- [Supplied material]
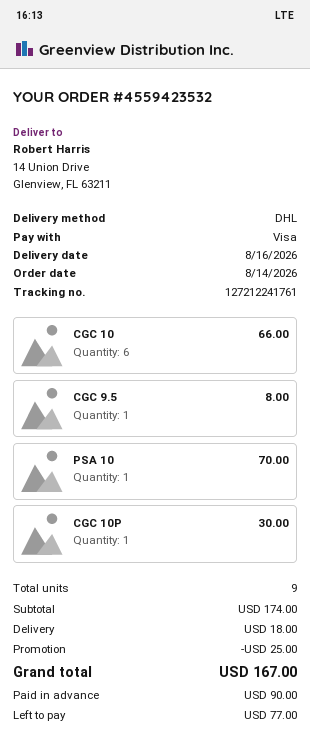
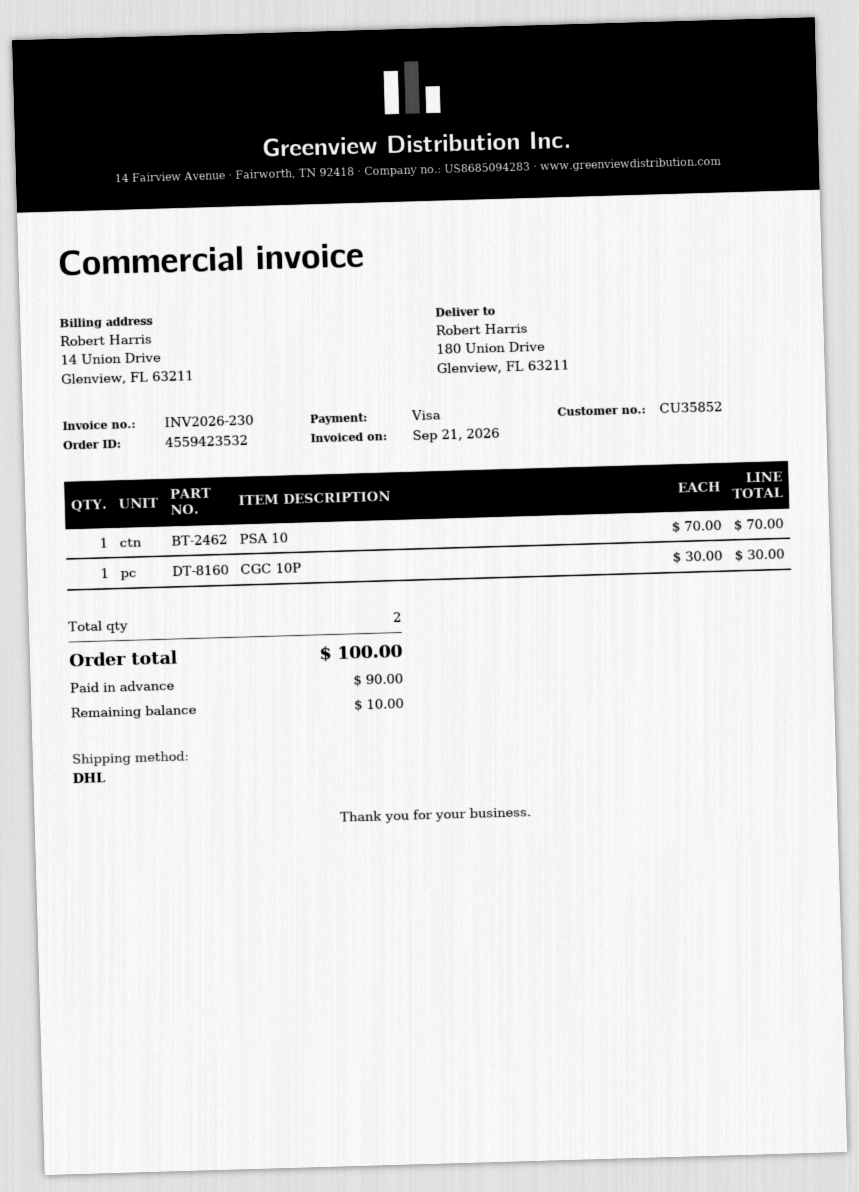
ship to: 14 Union Drive, Glenview, FL 63211 -> 180 Union Drive, Glenview, FL 63211
CGC 10: 6 for 66.00 -> none
CGC 9.5: 1 for 8.00 -> none
total quantity: 9 -> 2
discount: 25.00 -> none
shipping: 18.00 -> none
total: 167.00 -> 100.00
balance: 77.00 -> 10.00

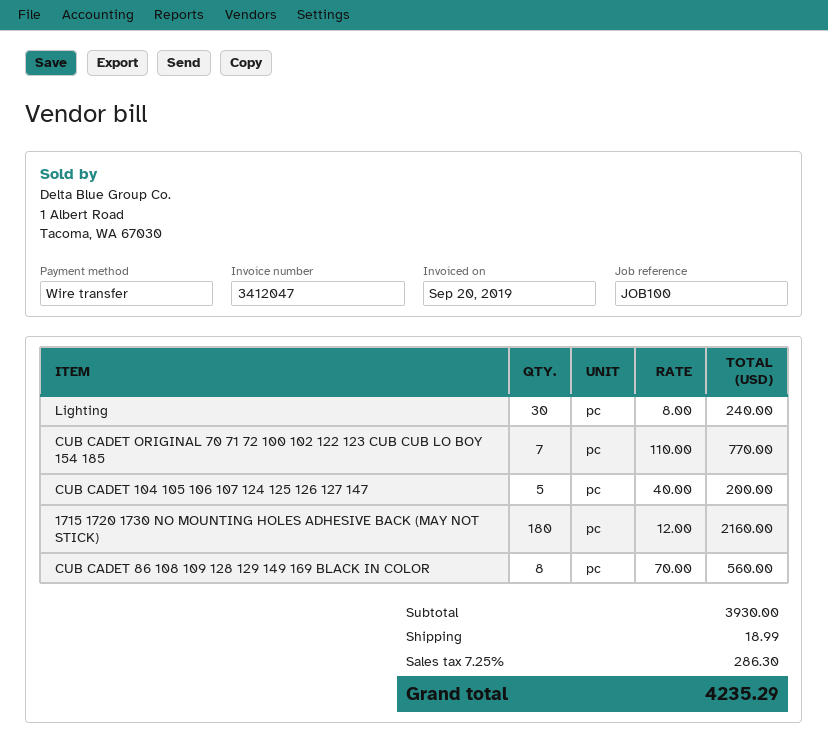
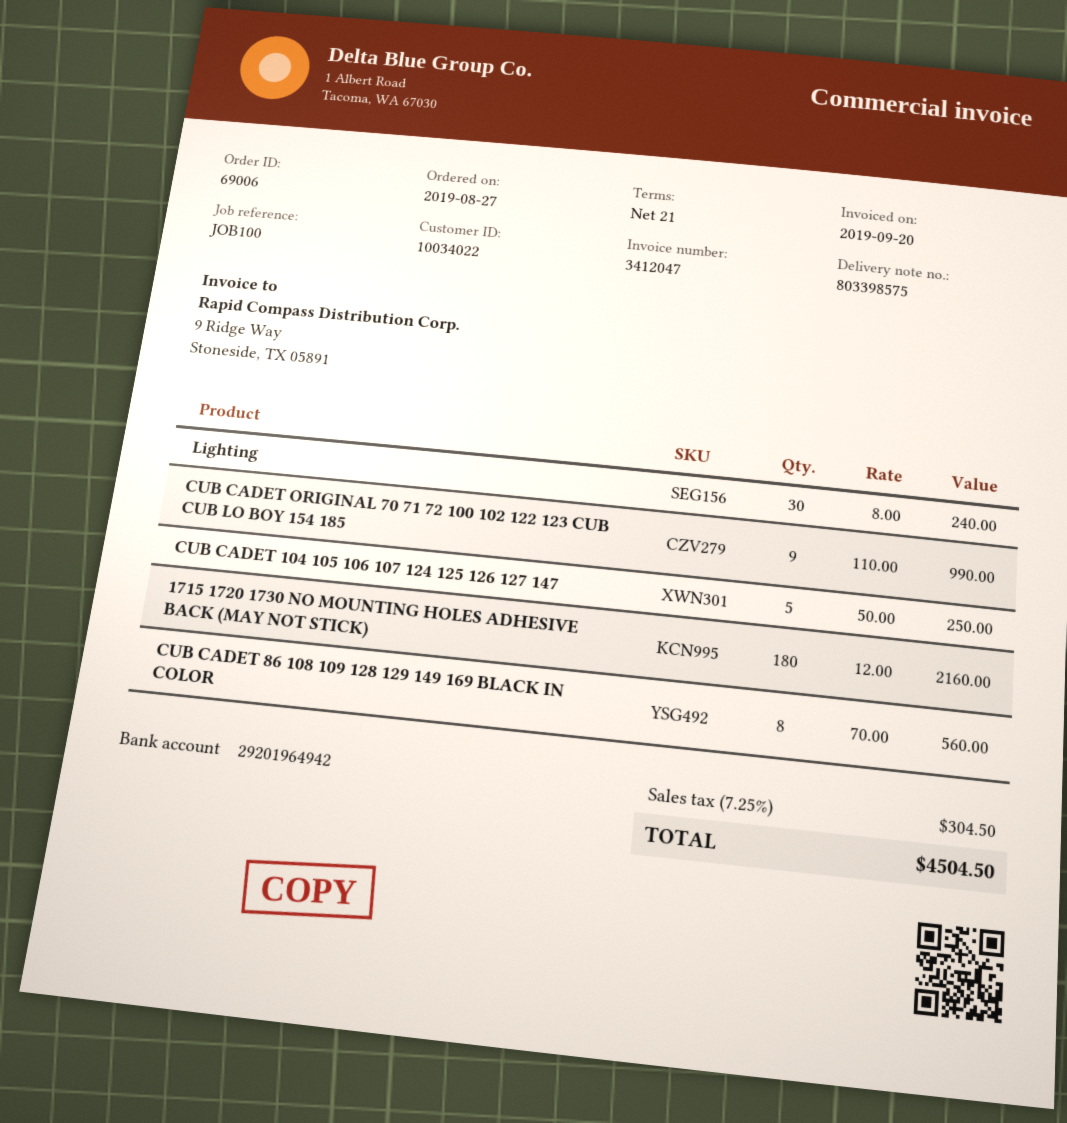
CUB CADET ORIGINAL 70 71 72 100 102 122 123 CUB CUB LO BOY 154 185: 7 x 110.00 = 770.00 -> 9 x 110.00 = 990.00
CUB CADET 104 105 106 107 124 125 126 127 147: 5 x 40.00 = 200.00 -> 5 x 50.00 = 250.00
shipping: 18.99 -> none
tax: 7.25% = 286.30 -> 7.25% = 304.50
total: 4235.29 -> 4504.50

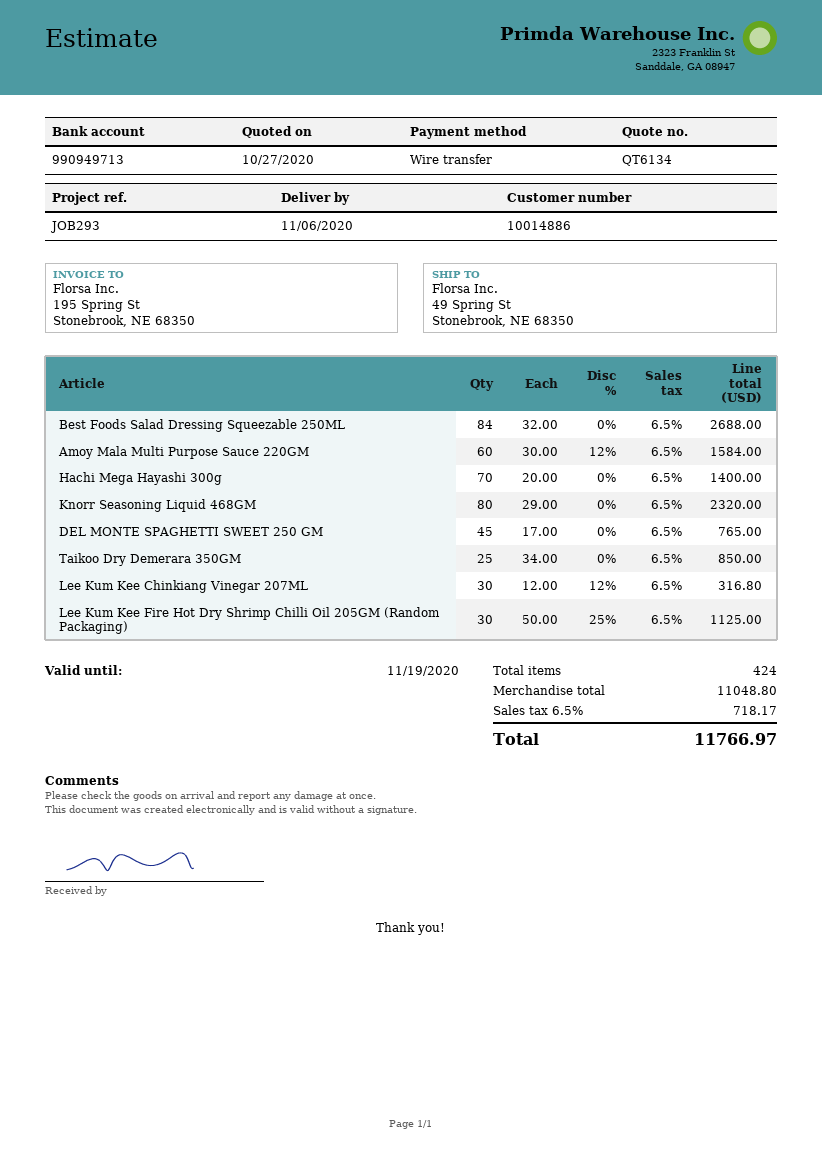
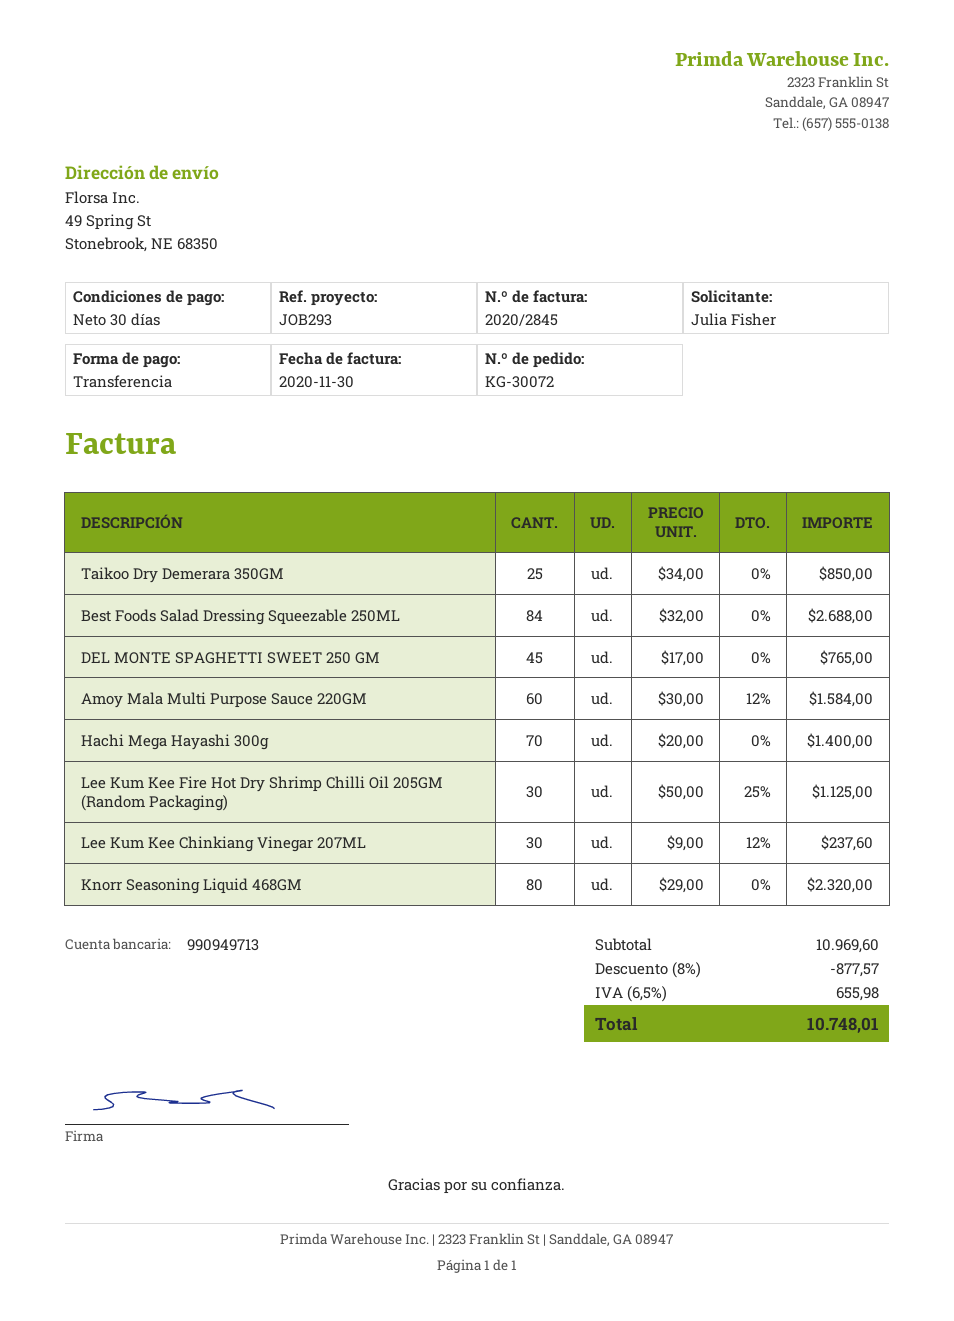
Lee Kum Kee Chinkiang Vinegar 207ML: 30 x 12.00 - 12% = 316.80 -> 30 x 9.00 - 12% = 237.60
subtotal: 11048.80 -> 10969.60
discount: none -> 8% = 877.57
tax: 6.5% = 718.17 -> 6.5% = 655.98
total: 11766.97 -> 10748.01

- [Directions for this task]
Extract, word for word, every line from the one holding "tax: 7.25% = 286.30 -> 7.25% = 304.50" through the closing line of the data above. Do not include any pictures.

- [Your solution]
tax: 7.25% = 286.30 -> 7.25% = 304.50
total: 4235.29 -> 4504.50

Lee Kum Kee Chinkiang Vinegar 207ML: 30 x 12.00 - 12% = 316.80 -> 30 x 9.00 - 12% = 237.60
subtotal: 11048.80 -> 10969.60
discount: none -> 8% = 877.57
tax: 6.5% = 718.17 -> 6.5% = 655.98
total: 11766.97 -> 10748.01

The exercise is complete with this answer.